A, B Differentiated wild-type (WT) and REDD1 knockout (KO) CIHP-1 were exposed to culture media containing either 30 mM glucose (HG) or 5 mM glucose plus 25 mM mannitol as an osmotic control (OC) for 48 h. Transwell migration assay was used to evaluate chemotaxis in a co-culture model with CIHP-1 and THP-1 macrophages (A). Macrophages were stained with crystal violet and cells that migrated across the Transwell were counted (B). C Cre-lox recombination was used to achieve conditional podocyte-specific REDD1 knockout (REDD1 PodKO). D–H Diabetes was induced in REDD1^fl/fl and REDD1 PodKO mice by streptozotocin (STZ) administration. Non-diabetic groups were administered a vehicle (Veh) control. All assessments were performed after 16 weeks of diabetes. Urine albumin to creatinine ratio (ACR) was determined (D). Kidney sections from diabetic and non-diabetic mice were immunolabeled for REDD1 (red) and the podocyte marker Nephrin (green) (E). Protein abundance of CCL2 was determined in renal homogenates by western blotting (F). Representative blots are shown with protein molecular mass in kDa indicated at right of each blot. Kidney sections were immunolabelled for F4/80 (red) and nuclei were counterstained with Hoechst 33342 (blue) (G). Representative micrographs (scale bar 50 µm) are shown. Immune cell populations of CD11b + F4/80+ macrophages (H) and CD86 + M1 macrophages (I) were determined by flow cytometry. Individual data points are plotted. Significance was analyzed by two-way ANOVA and pairwise comparisons were made using the Tukey’s test for multiple comparisons. *p < 0.05 versus OC or Veh; #, p < 0.05 versus WT or REDD1^fl/fl.

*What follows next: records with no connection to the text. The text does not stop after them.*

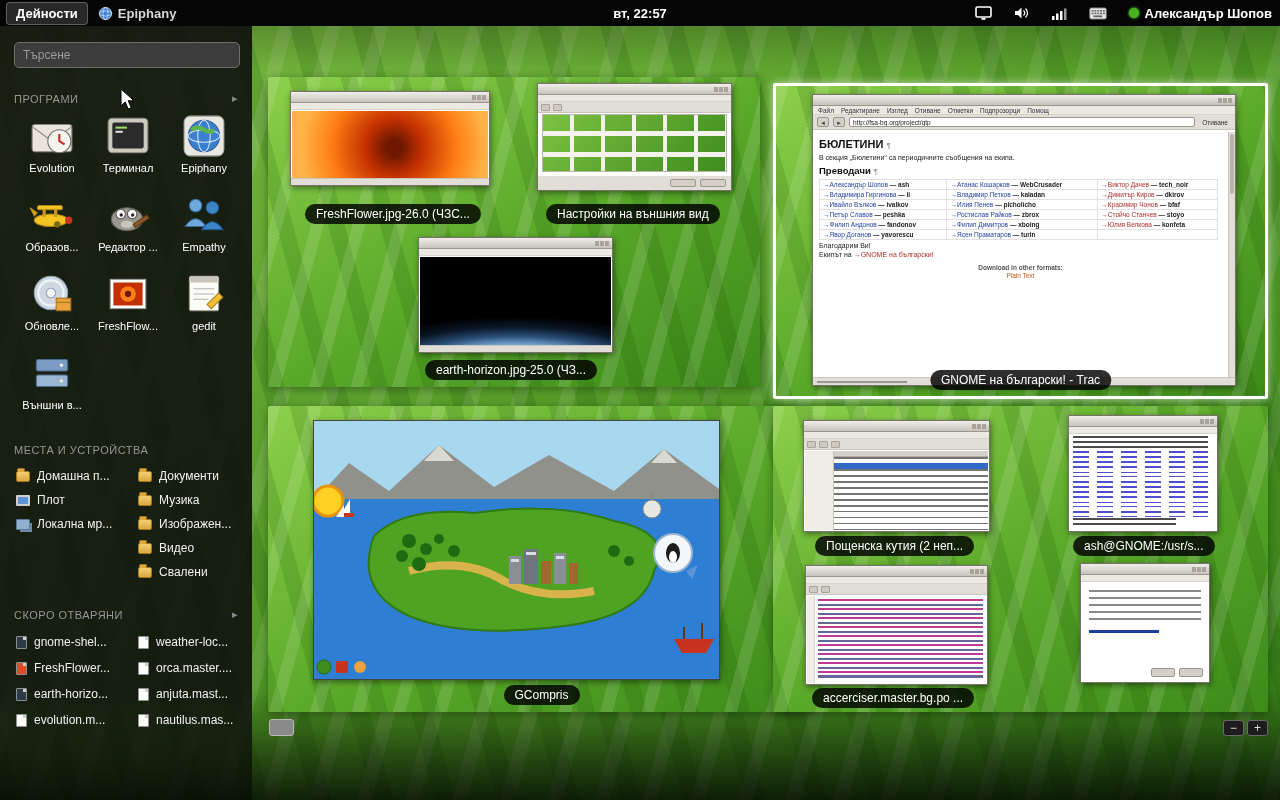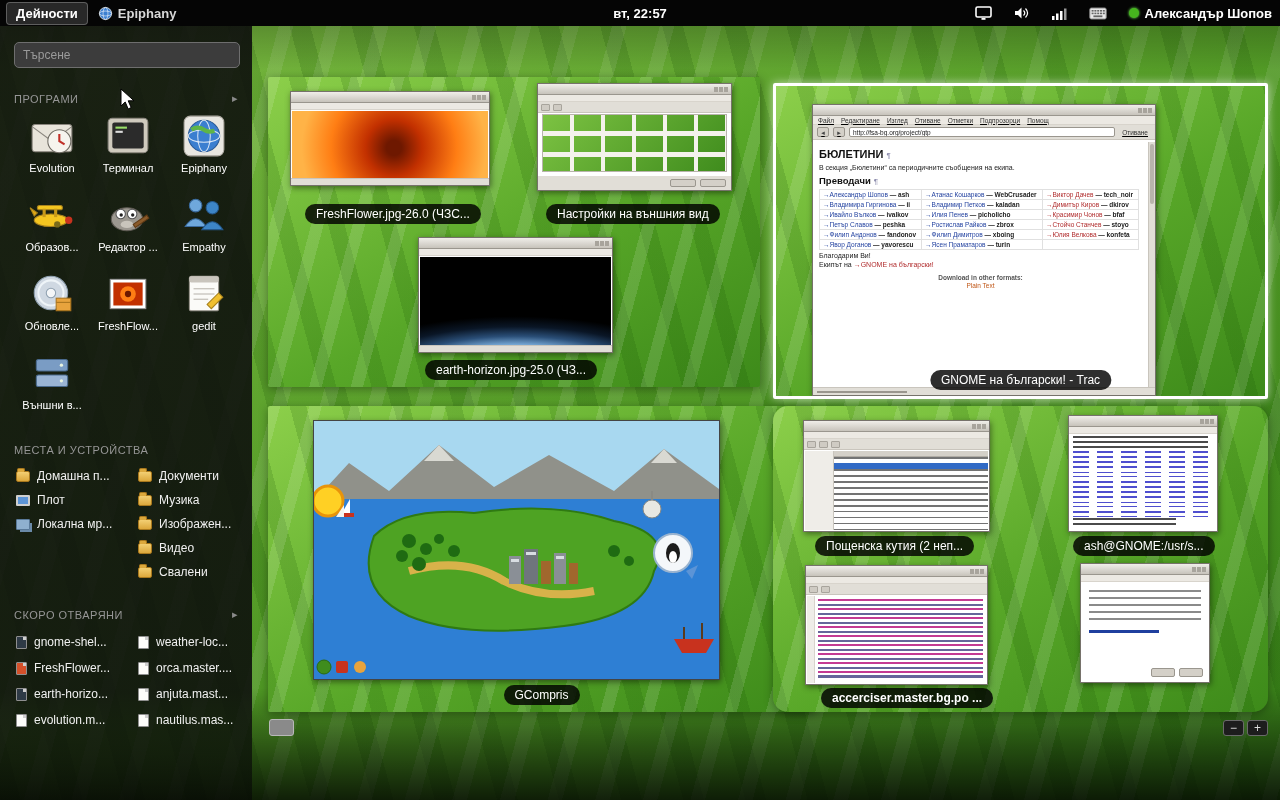--- a/index.html
+++ b/index.html
@@ -96,7 +96,7 @@
   .btnrow .b { width:26px; height:8px; background:#d4d0c8; border:1px solid #9a968e; border-radius:2px; }
 
   
-  .browser { left:36px; top:18px; width:344px; height:292px;text-decoration:underline; }
+  .browser { left:36px; top:8px; width:424px; height:292px; }
   .bmenu { height:9px; background:#ece9e3; border-bottom:1px solid #d8d4cc; display:flex; gap:7px;
     align-items:center; padding:0 5px; font-size:6.5px; color:#333; }
   .btool { height:15px; background:#e1ded7; border-bottom:1px solid #c9c5bd; display:flex; align-items:center; gap:4px; padding:0 4px; }

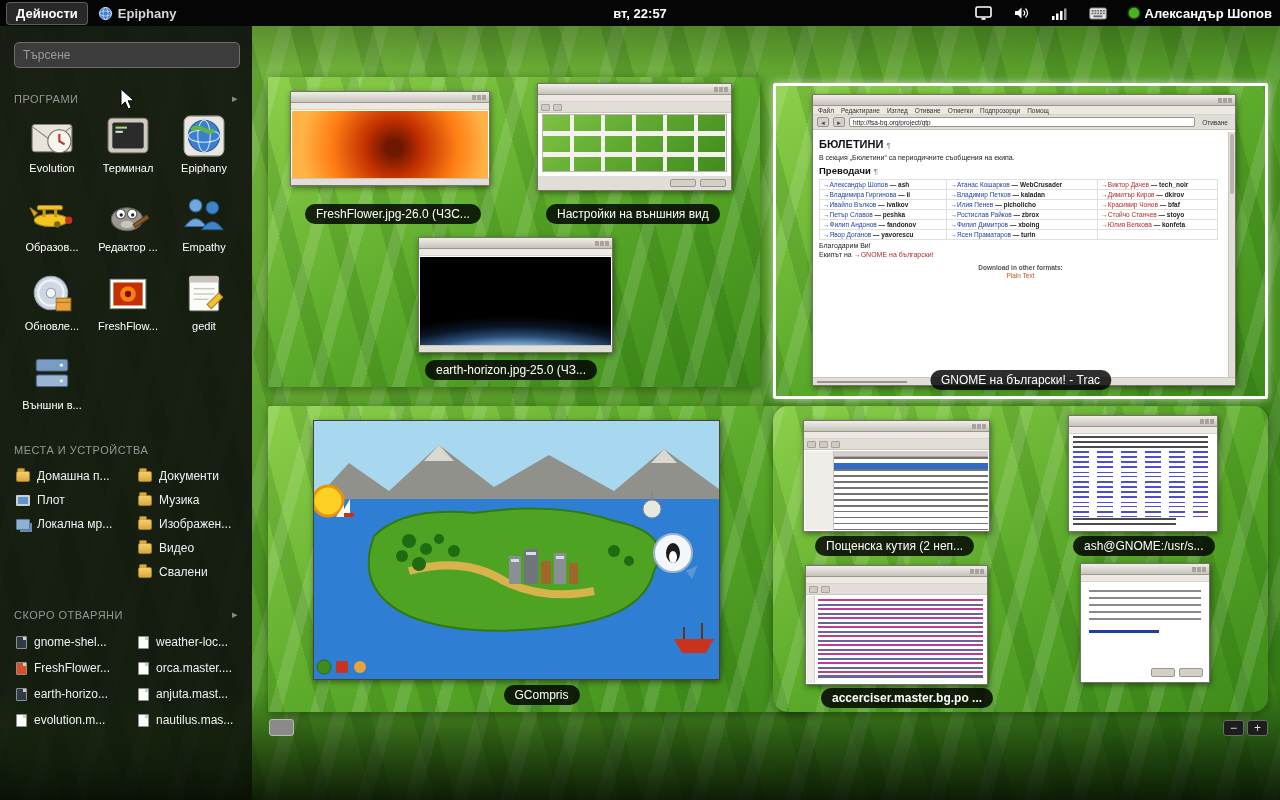--- a/index.html
+++ b/index.html
@@ -66,7 +66,7 @@
   .ws1 { left:268px; top:77px;  width:492px; height:310px; }
   .ws2 { left:773px; top:83px;  width:495px; height:316px; border:3px solid #fff; box-shadow:0 0 10px rgba(255,255,255,0.6); }
   .ws3 { left:268px; top:406px; width:547px; height:306px; }
-  .ws4 { left:773px; top:406px; width:495px; height:306px;border-radius:15px; }
+  .ws4 { left:773px; top:406px; width:495px; height:306px; }
 
   .pill { position:absolute; background:rgba(0,0,0,0.82); color:#fff; font-size:12px;
     padding:3px 11px; border-radius:999px; white-space:nowrap; z-index:5; }

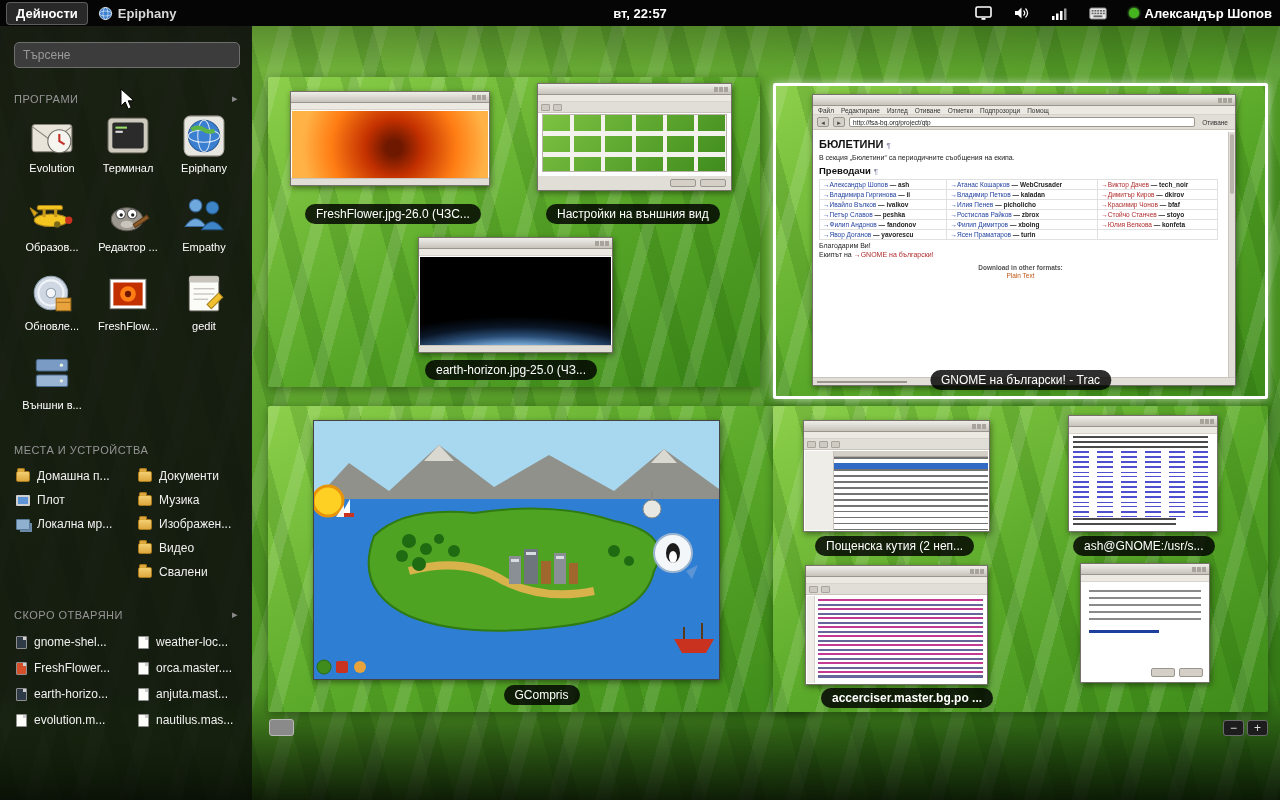--- a/index.html
+++ b/index.html
@@ -620,7 +620,7 @@
       <div class="gedit-gutter"></div>
       <div class="po-lines"></div>
     </div>
-    <div class="pill" style="left:48px; top:282px;font-weight:bold;">accerciser.master.bg.po ...</div>
+    <div class="pill" style="left:39px; top:282px;">accerciser.master.bg.po ...</div>
 
     <div class="win" style="left:307px; top:157px; width:130px; height:120px;">
       <div class="wtb"></div>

Fig. 6. REDD1 expression in podocytes was required for NLRP3 inflammasome activation in diabetic mice.

A–E Differentiated wild-type (WT) and REDD1 knockout (KO) CIHP-1 cells were exposed to culture media containing either 30 mM glucose (HG) or 5 mM glucose plus 25 mM mannitol as an osmotic control (OC) for 48 h. Relative expression of NLRP3 mRNA was determined in cell lysates by qPCR (A). NLRP3 protein content relative to GAPDH was estimated by western blotting (B). Representative blots are shown with molecular mass in kDa indicated to the right of the blot. Active caspase-1 (green) was visualized by immunofluorescence microscopy using FAM-YVAD-FMK FLICA (fluorescently labeled inhibitor of caspase) probe (C; scale bar 25 µm). Gasdermin D (GSDMD) N-terminal cleavage (GSDMD-N) was determined in cell lysates by western blotting (D). LDH released into cell culture supernatant was quantified (E). F-I, Diabetes was induced in REDD1^fl/fl and REDD1 PodKO mice by streptozotocin (STZ) administration. Non-diabetic mice were administered a vehicle (Veh) control. Nlrp3 mRNA expression in glomerular isolates was quantified by qPCR (F). NLRP3 and GSDMD protein in glomerular isolates were determined by western blotting (G). Immunofluorescence microscopy was used to determine colocalization of NLRP3, GSDMD, and WT-1 with the podocyte marker nephrin (H). IL-1β protein content in renal homogenates was quantified by ELISA (I). Representative micrographs (scale bar 50 µm) are shown. Individual data points are plotted. Significance was analyzed by two-way ANOVA and pairwise comparisons were made using the Tukey’s test for multiple comparisons. *p < 0.05 versus OC or Veh; #p < 0.05 versus WT or REDD1^fl/fl.

Fig. 7. Working model for the role of podocyte-specific REDD1 expression in facilitating renal inflammation and pyroptosis in diabetic nephropathy.

Diabetes-induced hyperglycemia enhances REDD1-dependent activation of NF-κB signaling in podocytes, resulting in increased cytokine and chemokine production. Podocyte-specific expression of REDD1 is required for kidney immune cell infiltration, macrophage polarization, and NLRP3 inflammasome-associated pyroptosis in diabetes.